Mercedes Lackey & Larry Dixon
Tannim’s been given his marching orders to visit his family and pick up a new worker for his home elves. Little does he know there is a woman on his case and hunting him down with a vengeance. Or is it really a woman? Is he really being hunted?
This novel is another thrilling instalment in the SERRAted Edge series. Tannim is a car mage and a race car driver but he’s also the human contact for a whole conclave of elves.
Shar! Ah, once again Lackey have succeeded with retelling things from multiple perspectives yet still keeping the narrative line clear and enjoyable. So very enjoyable. Perhaps I would have liked a little more balance from the bad elves, but otherwise it’s very good.
Not much in the way of character development in this book, but the character relationships are good. I think this may be the first time we really see a dragon, let alone three dragons! The fox spirits are also a nice touch, and it’s good to see FX getting some recognition even if he’s a bit of a scamp. I have to say FX provides most of the light relief in this case.
This book moves at a swift pace and you’ll find it difficult to put down at almost any stage. I have to say I guiltily kept reading past my bed time and during study time (even though I had read it before). The ending still came as a bit of a surprise, as I didn’t remember Thomas’ role at all!
The ending is something that you won’t have seen coming. Although others may be bored by the inevitable journey Shar and Tannim take through the world, I found it fascinating. Lackey’s showing off her knowledge and research into the different story myths of our times, and it’s something I really enjoy.
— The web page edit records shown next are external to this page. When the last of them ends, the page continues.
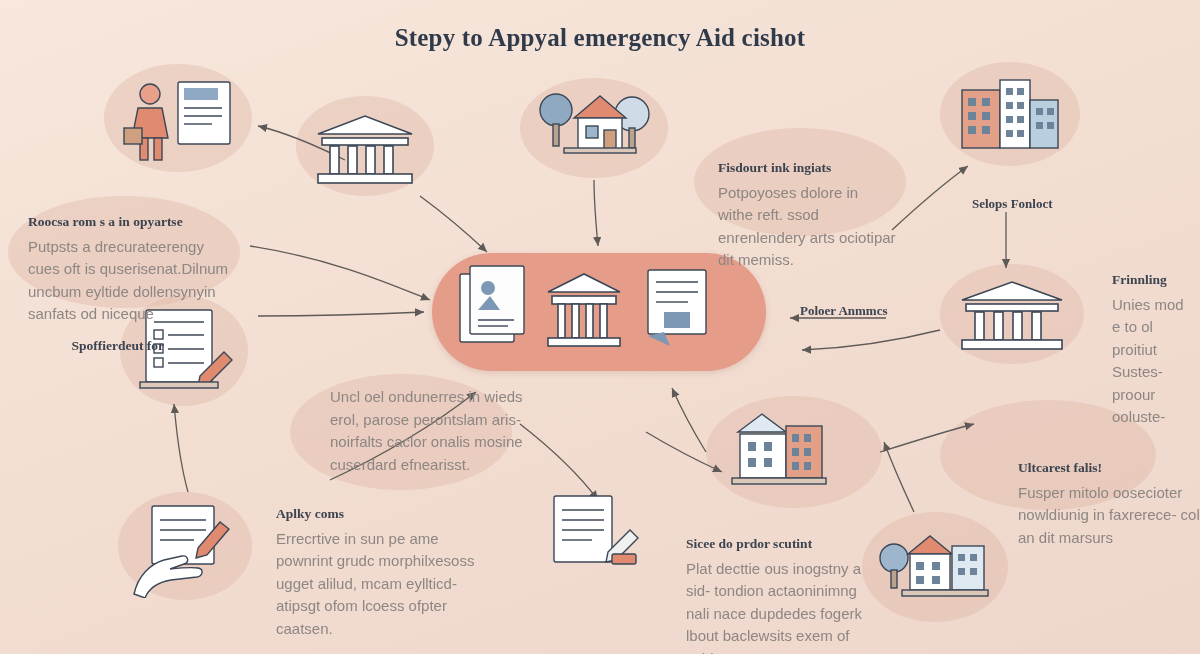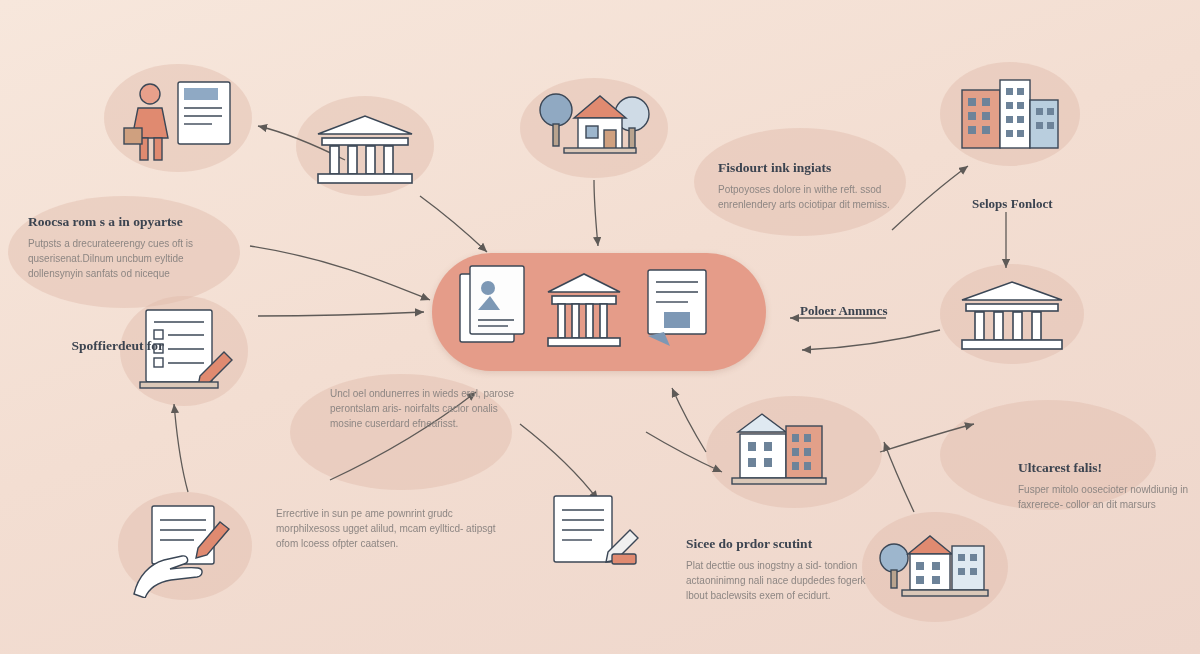"Stepy to Appyal emergency Aid" div.title { html: none -> <div>Stepy to Appyal emergency Aid cishot</div> }
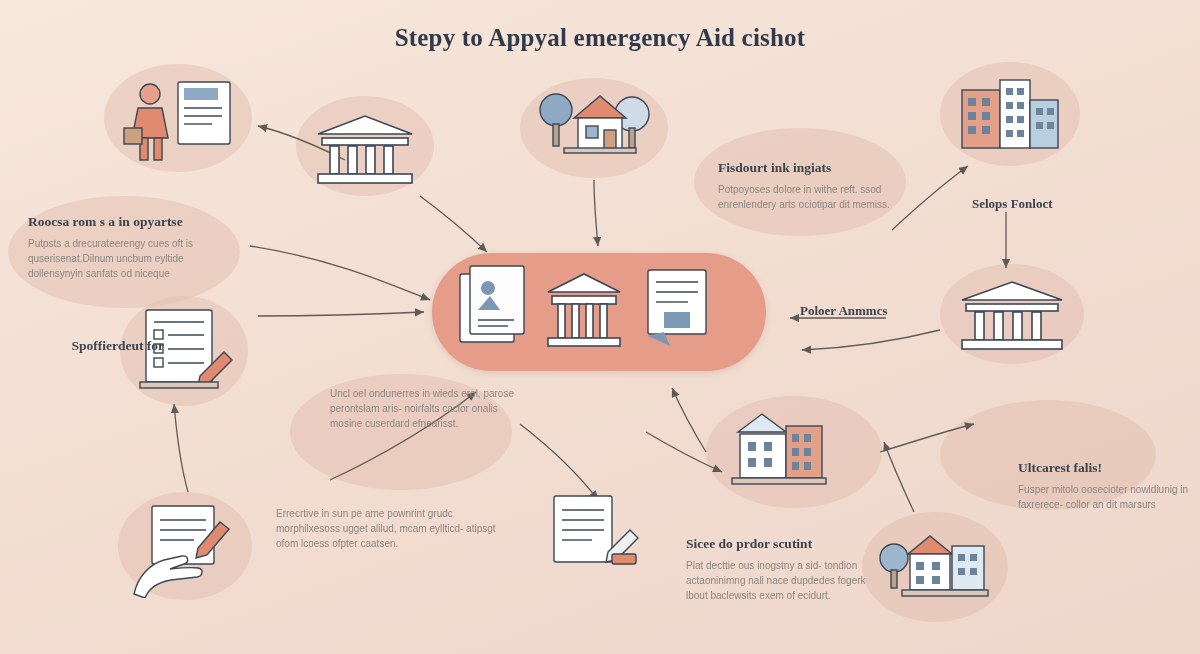"Potpoyoses dolore in withe reft." .node-text .body { font-size: 10px -> 15px }
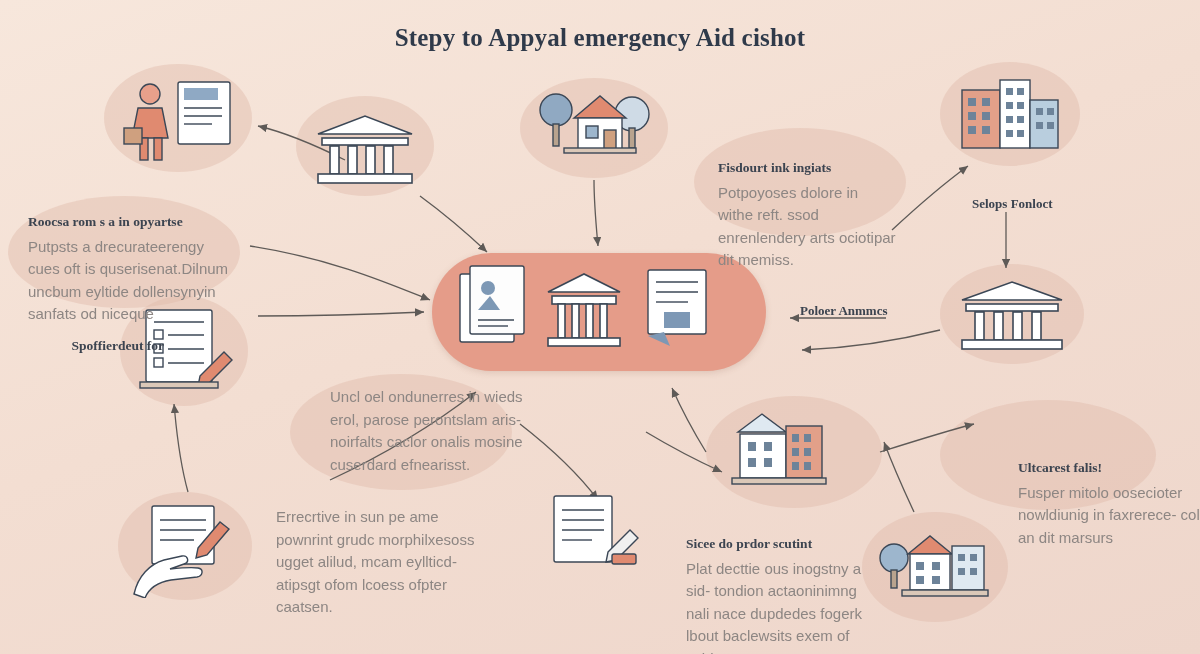"Frinnling" div.node-text { html: none -> <div> <div>Frinnling</div> <div>Unies mod e to ol proitiut Sustes- proour ooluste-</div> </div> }
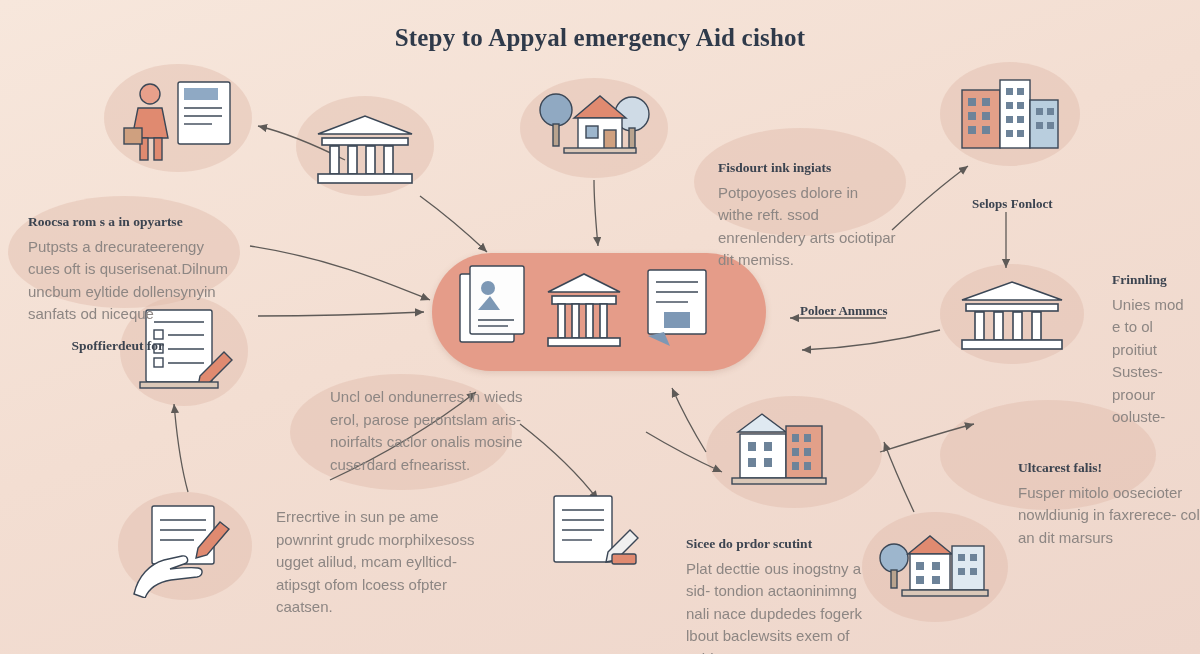"Aplky coms" div.heading { html: none -> <div>Aplky coms</div> }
Much to my discomfort (and annoyance), after finishing this book, I realised that I should have read ‘The Other World’ first. Sometimes I get so confused about which books to read first in these series, particularly as it also overlaps with Eric the Bard and Diana Tregarde series. Anyway, don’t make my mistake if you’re reading them, get ‘The Other World’ first if you can.
I’d recommend this part of ‘The Chrome Borne’ for adults and teenagers alike. Although there are hints of sexual activity, it’s nothing pervasive. Perhaps the most important message in this novel is the importance of home and family, even when you have grown up.